* **Action item**
Lines from the listing below that contain the string "background" are to be reported.

━━━━━━━━━━━━━━━━

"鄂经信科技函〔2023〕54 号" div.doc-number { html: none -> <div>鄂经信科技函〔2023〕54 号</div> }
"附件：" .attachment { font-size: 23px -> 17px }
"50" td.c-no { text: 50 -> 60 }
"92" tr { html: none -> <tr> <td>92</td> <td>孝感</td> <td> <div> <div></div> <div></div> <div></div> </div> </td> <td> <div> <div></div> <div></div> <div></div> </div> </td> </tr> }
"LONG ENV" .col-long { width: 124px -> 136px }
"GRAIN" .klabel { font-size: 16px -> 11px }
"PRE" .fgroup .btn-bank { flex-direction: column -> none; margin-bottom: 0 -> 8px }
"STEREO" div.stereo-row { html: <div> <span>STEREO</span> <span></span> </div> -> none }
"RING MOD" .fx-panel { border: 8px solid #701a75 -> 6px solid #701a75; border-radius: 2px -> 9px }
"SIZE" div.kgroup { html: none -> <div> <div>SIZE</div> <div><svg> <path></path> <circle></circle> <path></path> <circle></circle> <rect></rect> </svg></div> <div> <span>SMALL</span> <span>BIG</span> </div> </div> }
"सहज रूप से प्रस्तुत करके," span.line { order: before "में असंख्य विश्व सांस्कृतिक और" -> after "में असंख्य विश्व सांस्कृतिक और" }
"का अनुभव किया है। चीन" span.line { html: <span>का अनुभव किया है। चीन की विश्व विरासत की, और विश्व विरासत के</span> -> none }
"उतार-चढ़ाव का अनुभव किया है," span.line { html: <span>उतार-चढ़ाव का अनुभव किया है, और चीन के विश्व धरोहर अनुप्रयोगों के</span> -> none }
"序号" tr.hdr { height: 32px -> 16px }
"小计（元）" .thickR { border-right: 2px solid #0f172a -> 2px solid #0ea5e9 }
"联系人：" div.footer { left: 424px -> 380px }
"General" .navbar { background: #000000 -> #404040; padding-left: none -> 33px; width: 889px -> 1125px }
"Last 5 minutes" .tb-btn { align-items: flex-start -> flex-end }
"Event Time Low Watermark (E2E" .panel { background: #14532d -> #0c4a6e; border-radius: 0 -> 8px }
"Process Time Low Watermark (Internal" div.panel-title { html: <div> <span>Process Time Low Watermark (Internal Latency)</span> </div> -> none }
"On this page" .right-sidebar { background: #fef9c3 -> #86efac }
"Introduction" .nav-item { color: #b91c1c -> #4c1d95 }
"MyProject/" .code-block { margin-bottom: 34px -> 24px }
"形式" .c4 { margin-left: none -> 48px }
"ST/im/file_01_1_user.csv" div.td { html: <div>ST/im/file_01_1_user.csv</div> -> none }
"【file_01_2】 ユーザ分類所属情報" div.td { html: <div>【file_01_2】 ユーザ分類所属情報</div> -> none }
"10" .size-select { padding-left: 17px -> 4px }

━━━━━━━━━━━━━━━━

* **Solution below**
"General" .navbar { background: #000000 -> #404040; padding-left: none -> 33px; width: 889px -> 1125px }
"Event Time Low Watermark (E2E" .panel { background: #14532d -> #0c4a6e; border-radius: 0 -> 8px }
"On this page" .right-sidebar { background: #fef9c3 -> #86efac }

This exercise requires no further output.